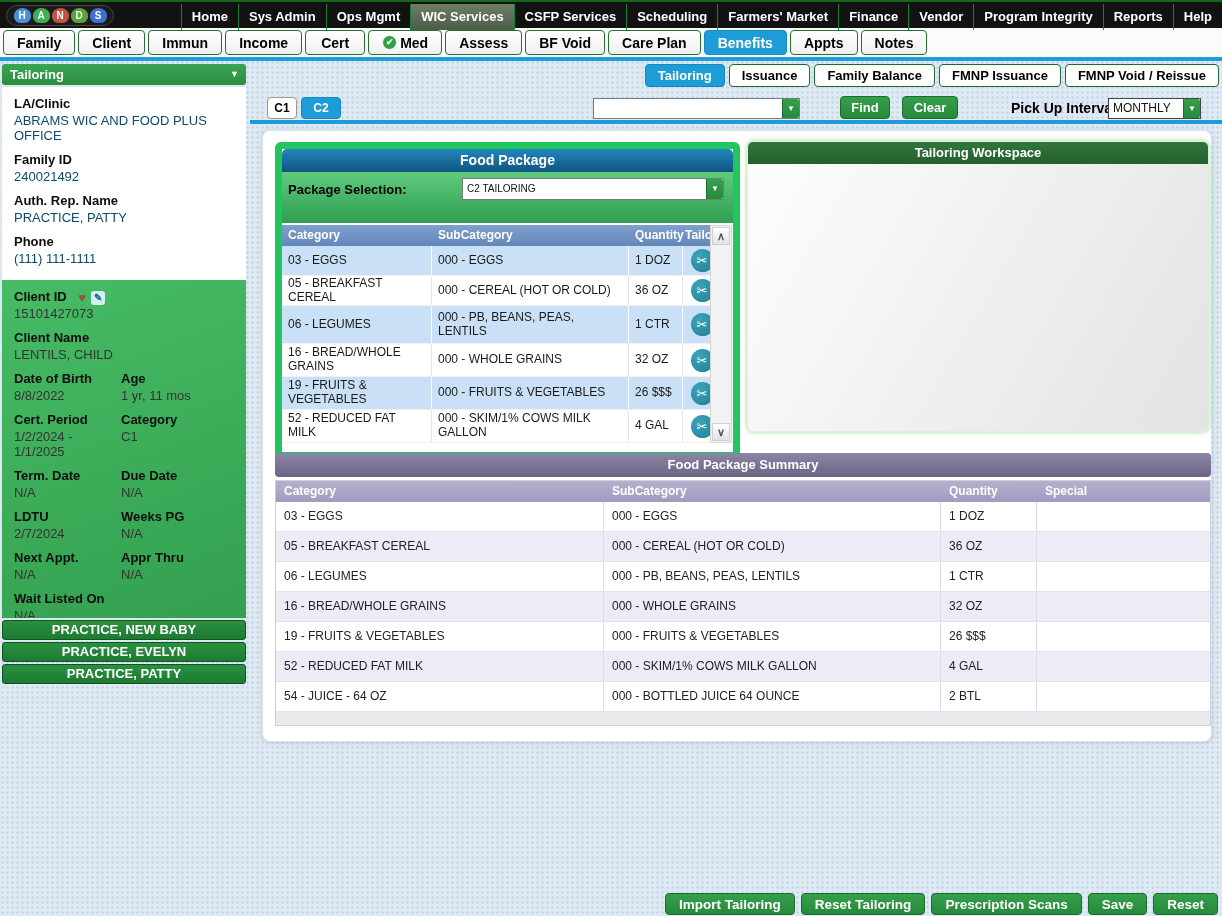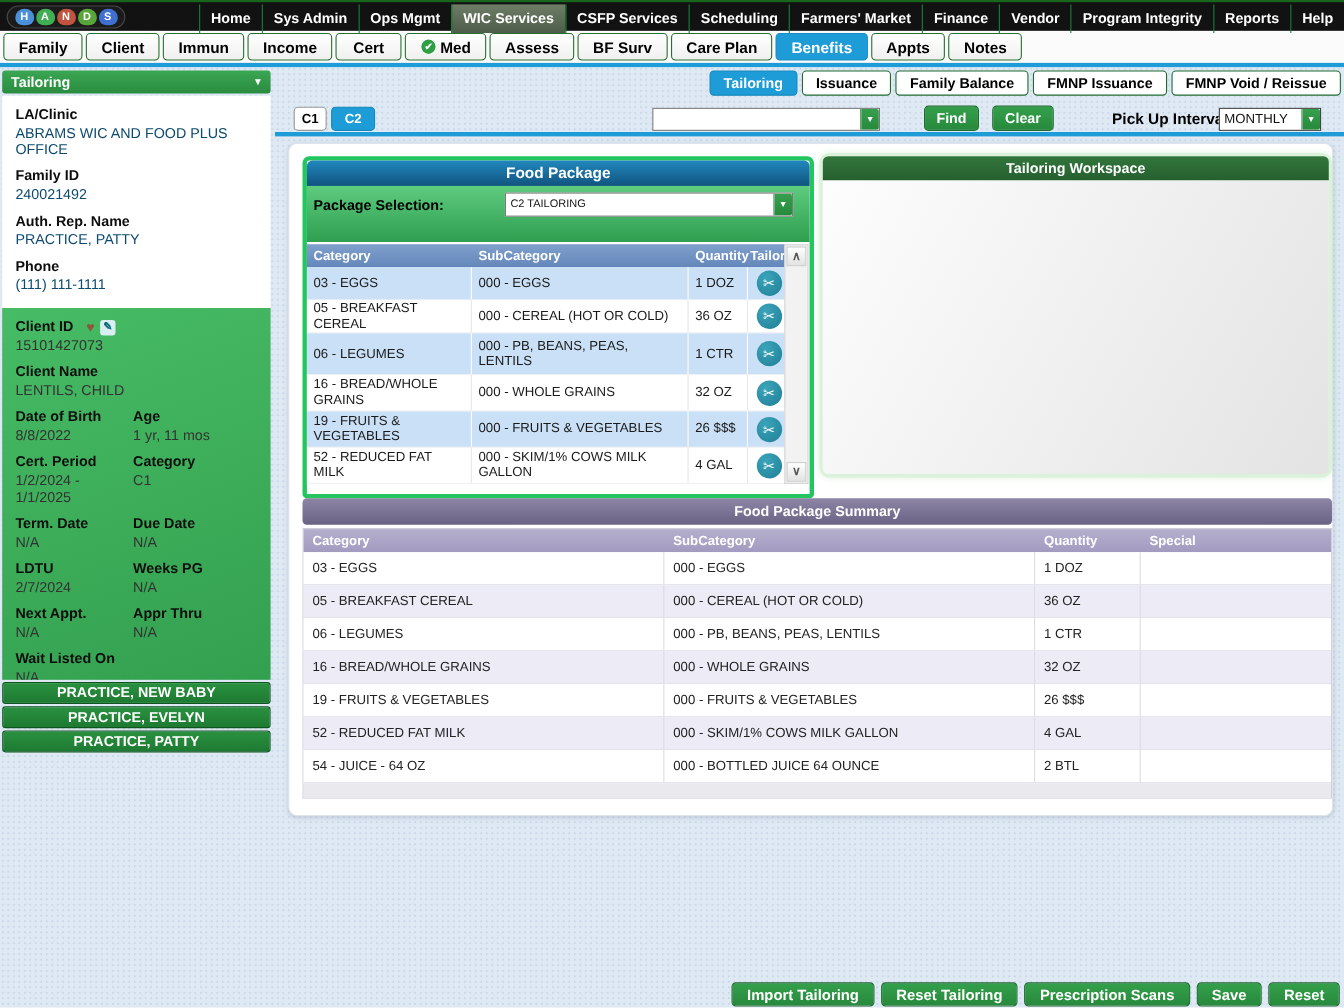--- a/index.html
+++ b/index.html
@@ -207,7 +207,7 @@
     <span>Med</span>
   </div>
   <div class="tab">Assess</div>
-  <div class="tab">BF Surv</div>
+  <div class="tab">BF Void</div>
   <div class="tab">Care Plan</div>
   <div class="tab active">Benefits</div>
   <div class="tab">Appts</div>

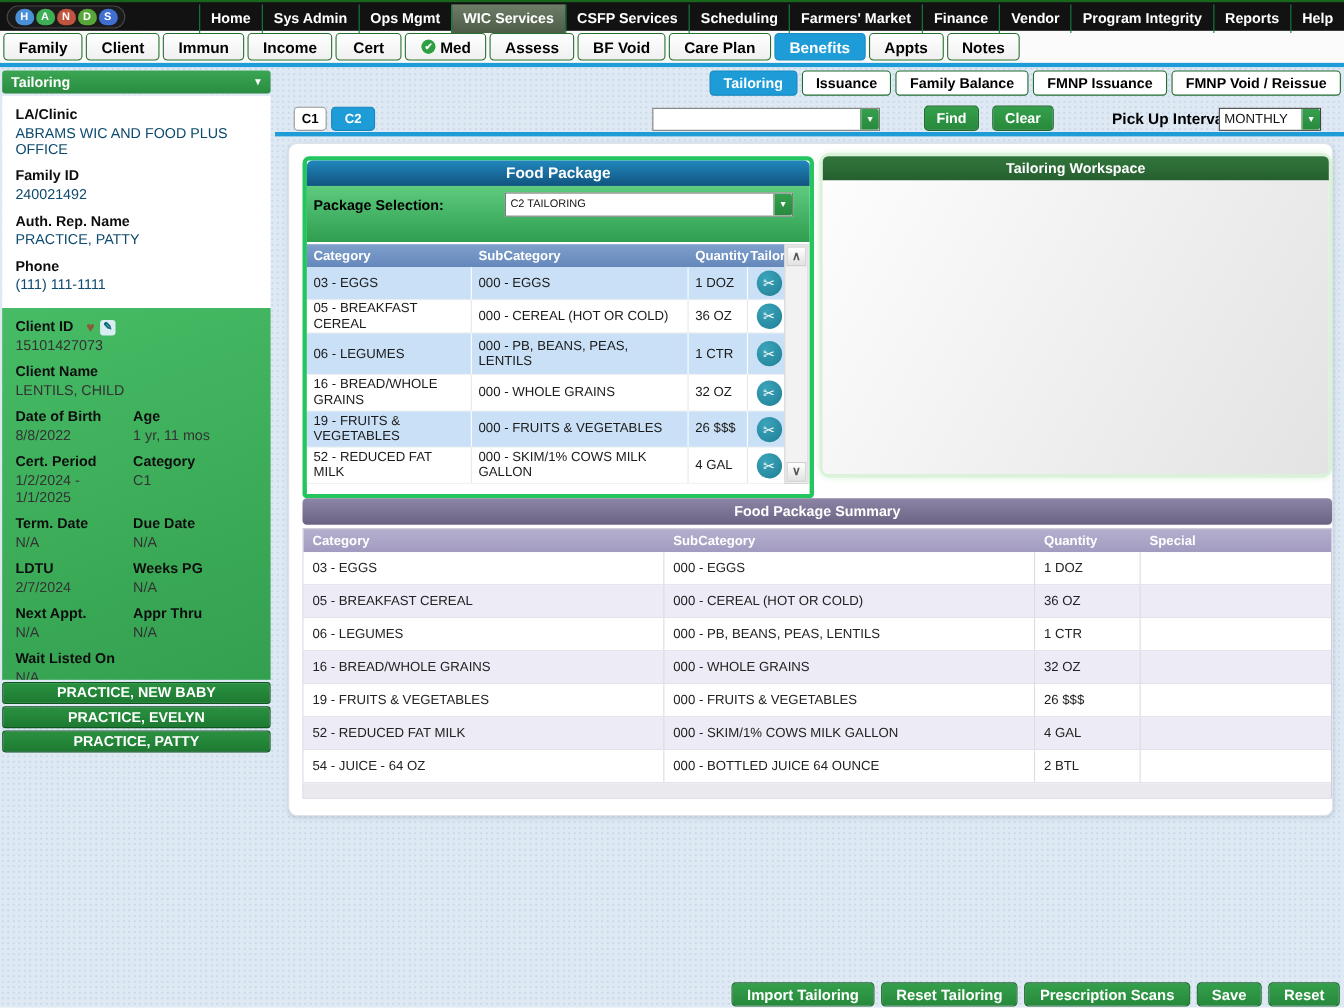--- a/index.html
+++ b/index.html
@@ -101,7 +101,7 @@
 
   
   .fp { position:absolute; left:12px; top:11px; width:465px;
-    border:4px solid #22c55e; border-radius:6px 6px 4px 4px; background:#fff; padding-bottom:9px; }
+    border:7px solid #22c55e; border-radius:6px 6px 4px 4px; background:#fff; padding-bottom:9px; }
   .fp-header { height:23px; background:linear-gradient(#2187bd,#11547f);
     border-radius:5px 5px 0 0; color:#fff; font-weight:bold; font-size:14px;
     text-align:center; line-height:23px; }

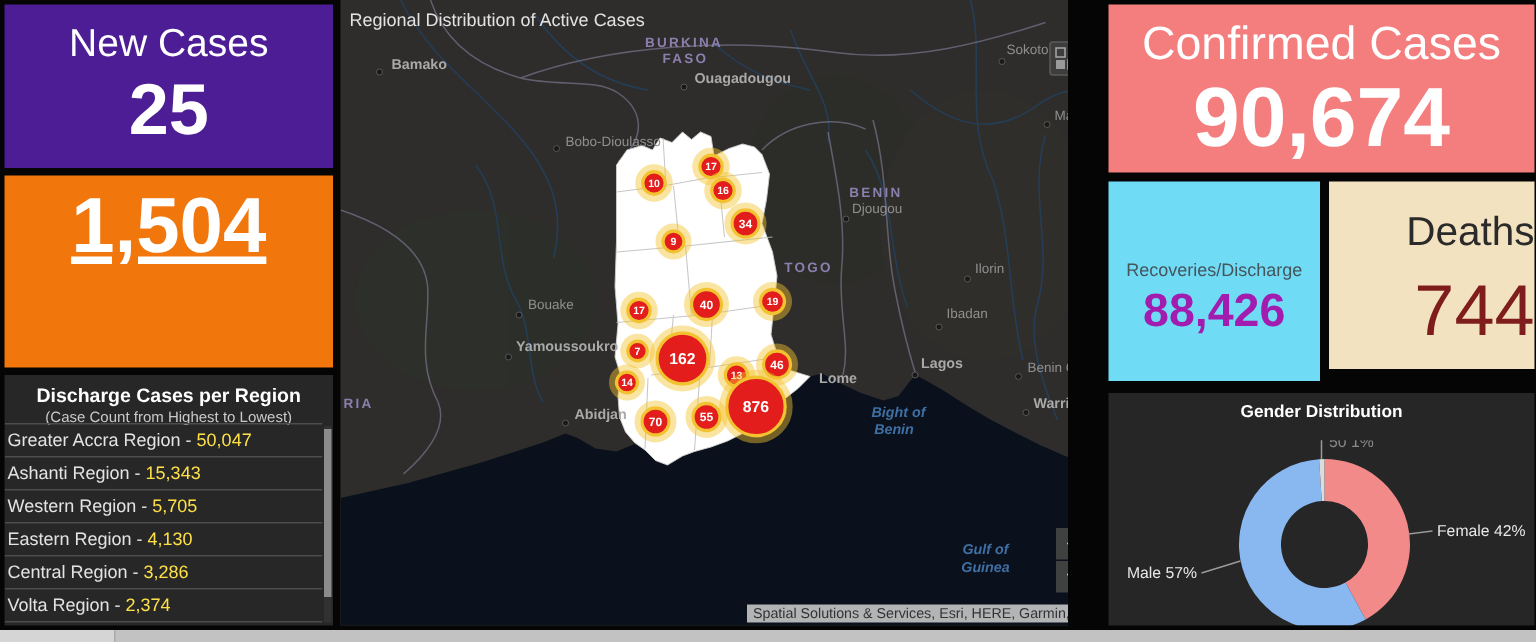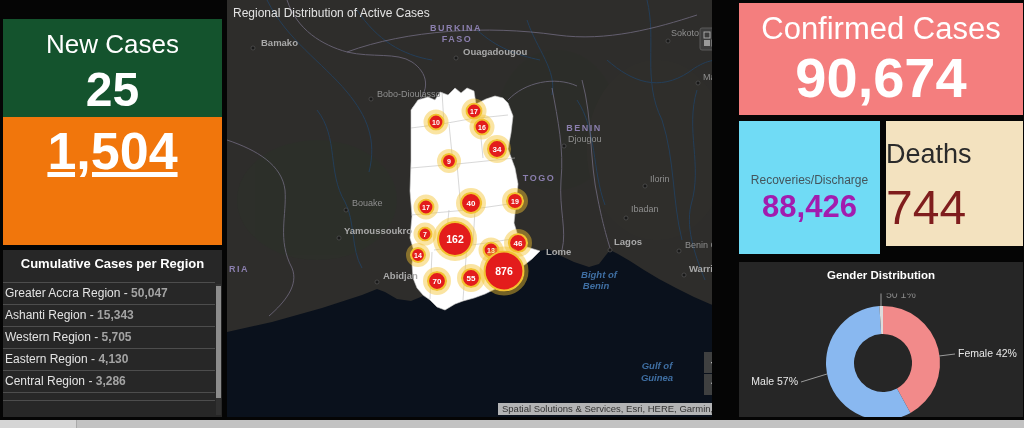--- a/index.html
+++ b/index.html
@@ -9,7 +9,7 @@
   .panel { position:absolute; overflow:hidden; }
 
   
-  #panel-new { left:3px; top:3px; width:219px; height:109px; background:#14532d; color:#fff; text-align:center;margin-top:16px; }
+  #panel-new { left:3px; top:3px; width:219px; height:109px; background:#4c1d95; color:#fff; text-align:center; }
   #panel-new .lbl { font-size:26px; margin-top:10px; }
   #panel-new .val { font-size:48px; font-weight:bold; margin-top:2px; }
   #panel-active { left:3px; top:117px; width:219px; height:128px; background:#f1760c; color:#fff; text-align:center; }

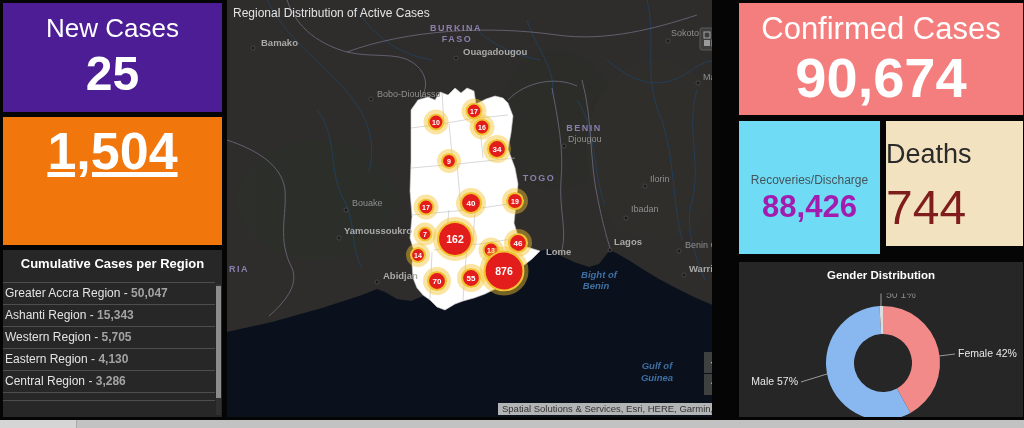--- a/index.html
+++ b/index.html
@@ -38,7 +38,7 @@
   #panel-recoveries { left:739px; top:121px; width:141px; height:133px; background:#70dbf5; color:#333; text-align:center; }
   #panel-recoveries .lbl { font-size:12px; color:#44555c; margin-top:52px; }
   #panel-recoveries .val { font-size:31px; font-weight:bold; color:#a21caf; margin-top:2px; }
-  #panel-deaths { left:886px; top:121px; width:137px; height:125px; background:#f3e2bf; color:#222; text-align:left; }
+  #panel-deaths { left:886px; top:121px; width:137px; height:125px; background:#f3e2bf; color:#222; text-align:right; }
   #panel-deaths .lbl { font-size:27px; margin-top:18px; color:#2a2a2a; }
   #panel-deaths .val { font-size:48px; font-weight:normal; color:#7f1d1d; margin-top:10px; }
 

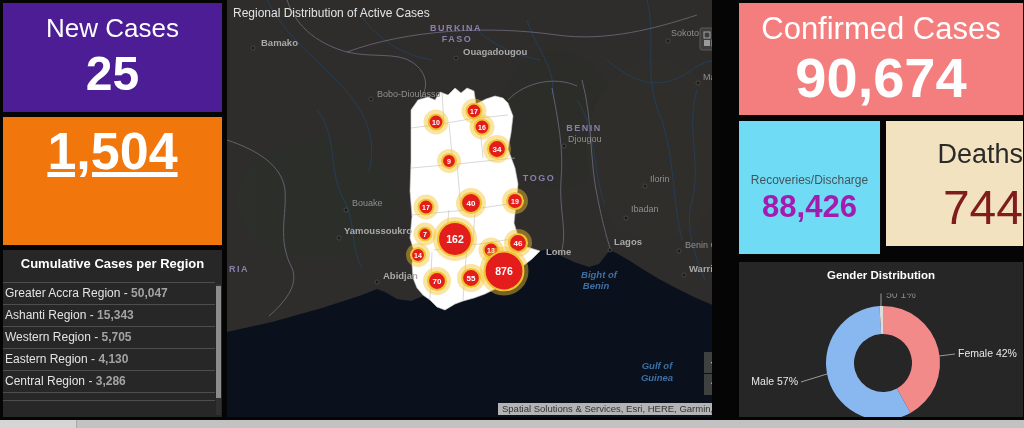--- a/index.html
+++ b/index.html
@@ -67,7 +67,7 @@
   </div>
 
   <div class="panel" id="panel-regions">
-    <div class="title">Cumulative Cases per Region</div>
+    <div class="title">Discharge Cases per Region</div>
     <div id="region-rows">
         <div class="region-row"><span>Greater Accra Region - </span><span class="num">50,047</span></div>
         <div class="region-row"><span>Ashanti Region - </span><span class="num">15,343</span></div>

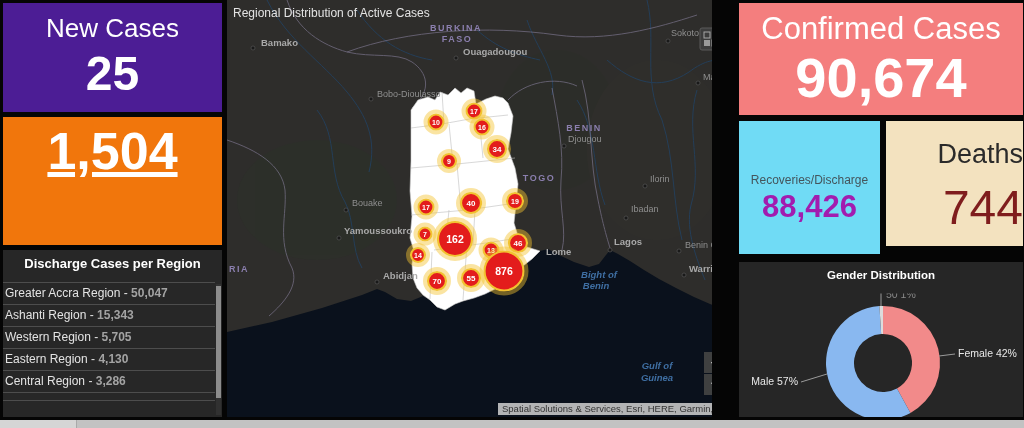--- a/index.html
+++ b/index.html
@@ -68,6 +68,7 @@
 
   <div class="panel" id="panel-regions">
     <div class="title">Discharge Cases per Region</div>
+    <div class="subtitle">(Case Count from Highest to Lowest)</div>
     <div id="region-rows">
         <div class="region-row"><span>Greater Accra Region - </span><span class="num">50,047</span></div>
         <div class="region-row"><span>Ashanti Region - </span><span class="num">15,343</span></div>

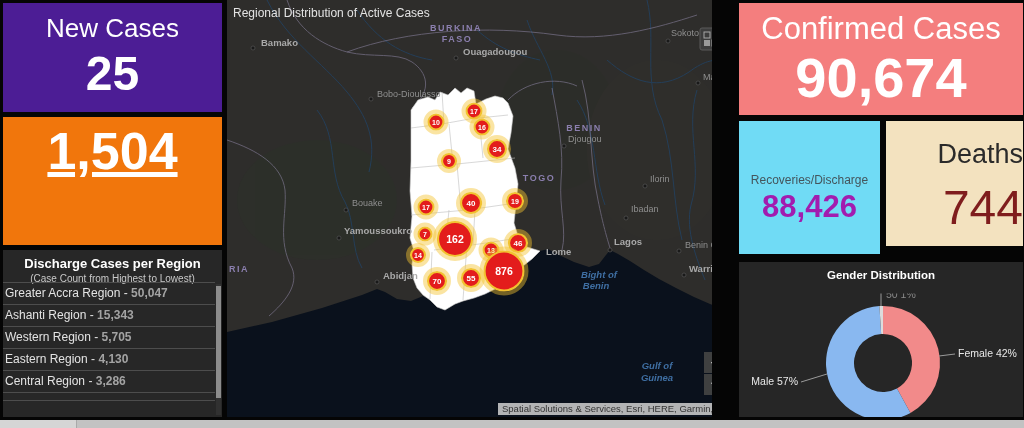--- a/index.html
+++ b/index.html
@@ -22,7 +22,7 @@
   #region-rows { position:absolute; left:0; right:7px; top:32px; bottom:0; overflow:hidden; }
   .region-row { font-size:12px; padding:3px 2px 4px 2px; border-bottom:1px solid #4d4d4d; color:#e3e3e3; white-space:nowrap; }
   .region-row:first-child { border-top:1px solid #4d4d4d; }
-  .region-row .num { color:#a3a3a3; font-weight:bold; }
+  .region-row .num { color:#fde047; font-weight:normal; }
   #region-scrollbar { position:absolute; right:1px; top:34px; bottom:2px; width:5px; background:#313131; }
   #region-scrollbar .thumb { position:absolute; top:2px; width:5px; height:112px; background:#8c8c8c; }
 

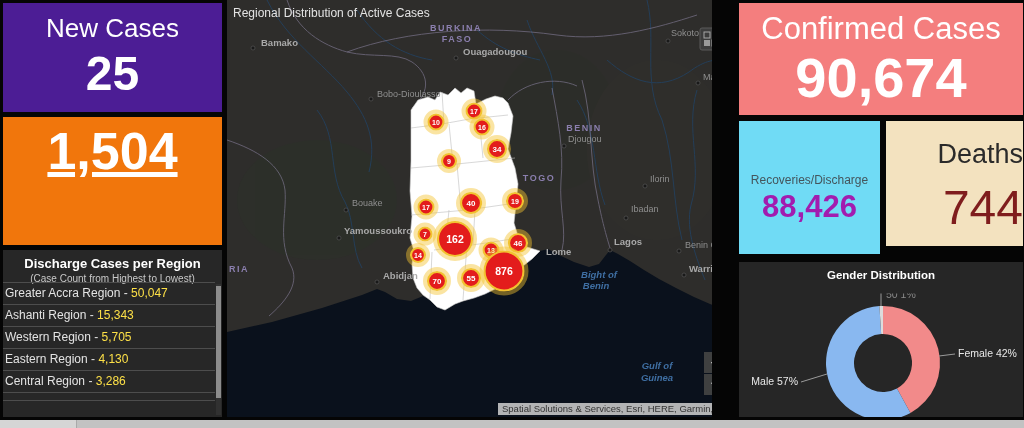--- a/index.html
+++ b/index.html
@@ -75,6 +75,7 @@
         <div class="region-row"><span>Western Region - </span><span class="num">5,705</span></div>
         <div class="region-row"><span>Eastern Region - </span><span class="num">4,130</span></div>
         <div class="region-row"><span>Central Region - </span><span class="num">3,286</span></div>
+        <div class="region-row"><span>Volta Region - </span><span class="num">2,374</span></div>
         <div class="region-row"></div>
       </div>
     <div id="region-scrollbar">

[Goal of the exercise] Gather each line of the records holding the string "right".

[Answer section]
+  #panel-deaths { left:886px; top:121px; width:137px; height:125px; background:#f3e2bf; color:#222; text-align:right; }
   #region-rows { position:absolute; left:0; right:7px; top:32px; bottom:0; overflow:hidden; }
   #region-scrollbar { position:absolute; right:1px; top:34px; bottom:2px; width:5px; background:#313131; }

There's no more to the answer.